³⁰ 63 is the same as (char->integer #\?).

³¹ Flushing is performed by the default port read handler (see section 11.2.6) rather than by read itself.

³² This non-byte result is not intended to return a character or eof; in particular, read-char raises an exception if it encounters a non-byte from a port.

³³ More precisely, the procedure is used by the default port read handler; see also section 11.2.6.

³⁴ A temporary string of size k is allocated while reading the input, even if the size of the result is less than k characters.

³⁵ Only mid-stream eofs can be committed. A eof when the port is exhausted does not correspond to data in the stream.

³⁶ Assuming that the current port display and write handlers are the default ones; see section 11.2.7 for more information.
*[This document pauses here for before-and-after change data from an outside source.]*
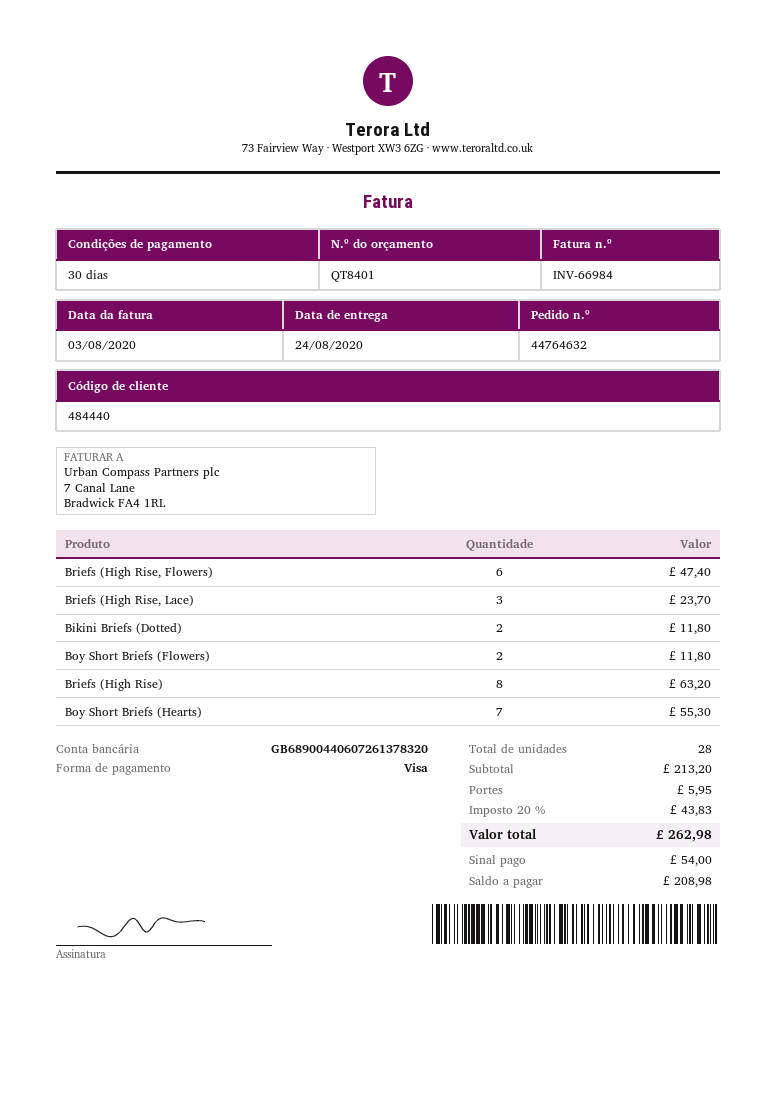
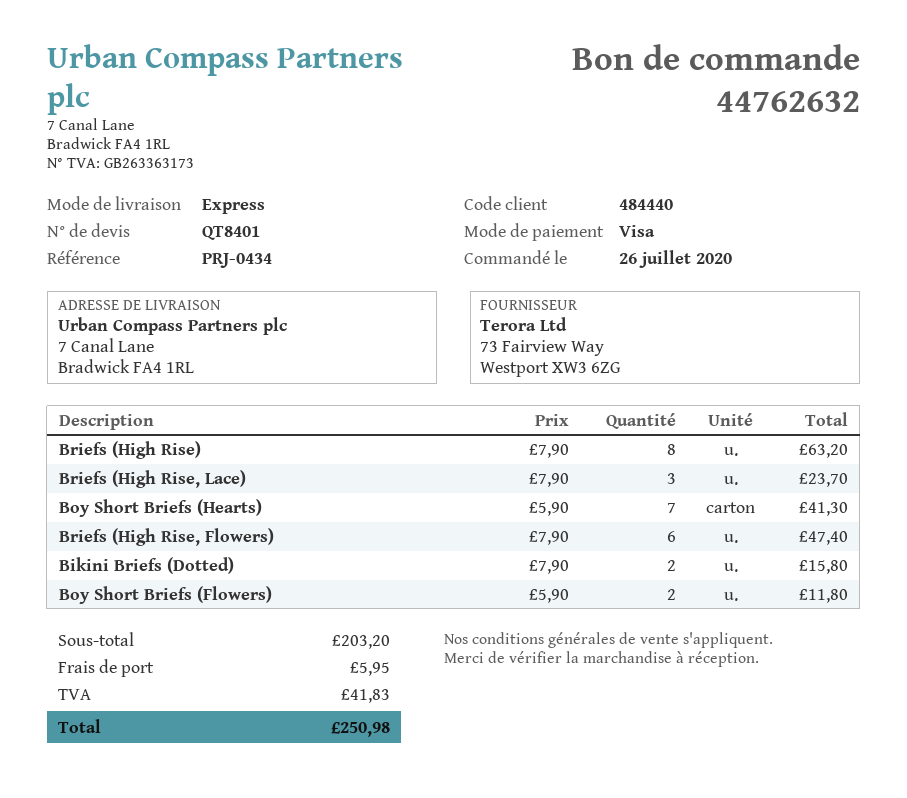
order number: 44764632 -> 44762632
Bikini Briefs (Dotted): 2 for 11.80 -> 2 for 15.80
Boy Short Briefs (Hearts): 7 for 55.30 -> 7 for 41.30
subtotal: 213.20 -> 203.20
tax: 43.83 -> 41.83
total: 262.98 -> 250.98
³⁷ The port read handler is not used for read/recursive or read-syntax/recursive.

³⁸ For MrEd, the executable path is the name of a MrEd executable.

³⁹ Under Windows, file-exists? reports #t for all variations of the special filenames (e.g., "LPT1", "x:/baddir/LPT1").

⁴⁰ For FAT filesystems under Windows, directories do not have modification dates. Therefore, the creation date is returned for a directory (but the modification date is returned for a file).

⁴¹ MzScheme implements a listener with multiple sockets, if necessary, to accomodate multiple addresses with different protocol families. Under Linux, if hostname-string-or-false maps to both IPv4 and IPv6 addresses, then the behavior depends on whether IPv6 is supported and IPv6 sockets can be configured to listen to only IPv6 connections: if IPv6 is not supported or IPv6 sockets are not configurable, then the IPv6 addresses are ignored; otherwise, each IPv6 listener accepts only IPv6 connections.

⁴² If hostname-string is associated with multiple addresses, they are tried one at a time until a connection succeeds. The name "localhost" generally specifies the local machine.

⁴³ The TCP protocol does not include a ``no longer reading'' state on connections, so tcp-abandon-port is equivalent to close-input-port on input TCP ports.

⁴⁴ For most machines, the answer corresponds to the current machine's only Internet address. But when a machine serves multiple addresses, the result is connection-specific.